I'm not sure if this is still an issue to you or not, but I wonder if this wouldn't work for you:

gremlin> g = TinkerGraph.open().traversal()
==>graphtraversalsource[tinkergraph[vertices:0 edges:0], standard]
gremlin> g.addV('person').as('a').addE('self').to('a').property('x',[1,2,3]).select('a').addE('self').to('a').property('x',[10,20,30]).iterate()
gremlin> g.E().valueMap(true)
==>[x:[1,2,3],id:3,label:self]
==>[x:[10,20,30],id:4,label:self]
gremlin> g.V().outE('self').filter(local(values('x').unfold().is(2))).valueMap(true)
==>[x:[1,2,3],id:3,label:self]

Basically you could do a local() unfolding of your list property and then filter on that. Neptune likely won't optimize this filter (eg use an index) but if you aren't filtering a large number of edges it might be a sufficient workaround (if it works).

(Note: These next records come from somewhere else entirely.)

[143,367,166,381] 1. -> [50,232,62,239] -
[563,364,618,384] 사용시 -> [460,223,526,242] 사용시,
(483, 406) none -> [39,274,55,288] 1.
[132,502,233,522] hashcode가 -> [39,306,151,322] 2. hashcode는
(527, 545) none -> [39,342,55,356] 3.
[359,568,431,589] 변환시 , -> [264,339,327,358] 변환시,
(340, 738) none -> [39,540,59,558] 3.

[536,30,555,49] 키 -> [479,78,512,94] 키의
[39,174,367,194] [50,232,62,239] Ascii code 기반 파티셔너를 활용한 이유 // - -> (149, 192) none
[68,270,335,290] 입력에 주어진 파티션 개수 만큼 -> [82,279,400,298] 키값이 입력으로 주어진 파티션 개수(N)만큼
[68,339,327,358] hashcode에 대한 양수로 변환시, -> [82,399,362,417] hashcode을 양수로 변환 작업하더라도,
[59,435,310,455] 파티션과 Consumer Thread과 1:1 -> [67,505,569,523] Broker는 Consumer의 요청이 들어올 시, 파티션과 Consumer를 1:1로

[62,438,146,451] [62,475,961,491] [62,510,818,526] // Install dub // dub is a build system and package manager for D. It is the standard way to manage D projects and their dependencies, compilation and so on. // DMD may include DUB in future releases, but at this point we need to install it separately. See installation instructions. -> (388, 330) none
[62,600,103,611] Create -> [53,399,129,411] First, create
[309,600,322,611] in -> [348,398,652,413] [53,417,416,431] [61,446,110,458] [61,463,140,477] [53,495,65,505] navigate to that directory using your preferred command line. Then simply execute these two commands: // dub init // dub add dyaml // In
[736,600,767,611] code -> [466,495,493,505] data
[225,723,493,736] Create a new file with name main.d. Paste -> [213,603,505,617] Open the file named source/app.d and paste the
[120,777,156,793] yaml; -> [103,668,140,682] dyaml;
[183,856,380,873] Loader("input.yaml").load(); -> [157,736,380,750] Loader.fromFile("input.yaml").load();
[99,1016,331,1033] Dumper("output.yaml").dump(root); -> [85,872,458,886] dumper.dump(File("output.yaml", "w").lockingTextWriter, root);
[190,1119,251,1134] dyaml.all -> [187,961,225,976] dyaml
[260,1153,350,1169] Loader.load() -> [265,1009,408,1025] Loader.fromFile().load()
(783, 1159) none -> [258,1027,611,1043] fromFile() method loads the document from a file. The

Note that I wrote the above in Groovy so as to test it easily. In Python, you must pay attention to certain minor syntax modifications around naming conflicts. Therefore, the last traversal there would be written like this in python (because is is a reserved word in python):

g.V().outE('self').filter(local(values('x').unfold().is_(2))).valueMap(true)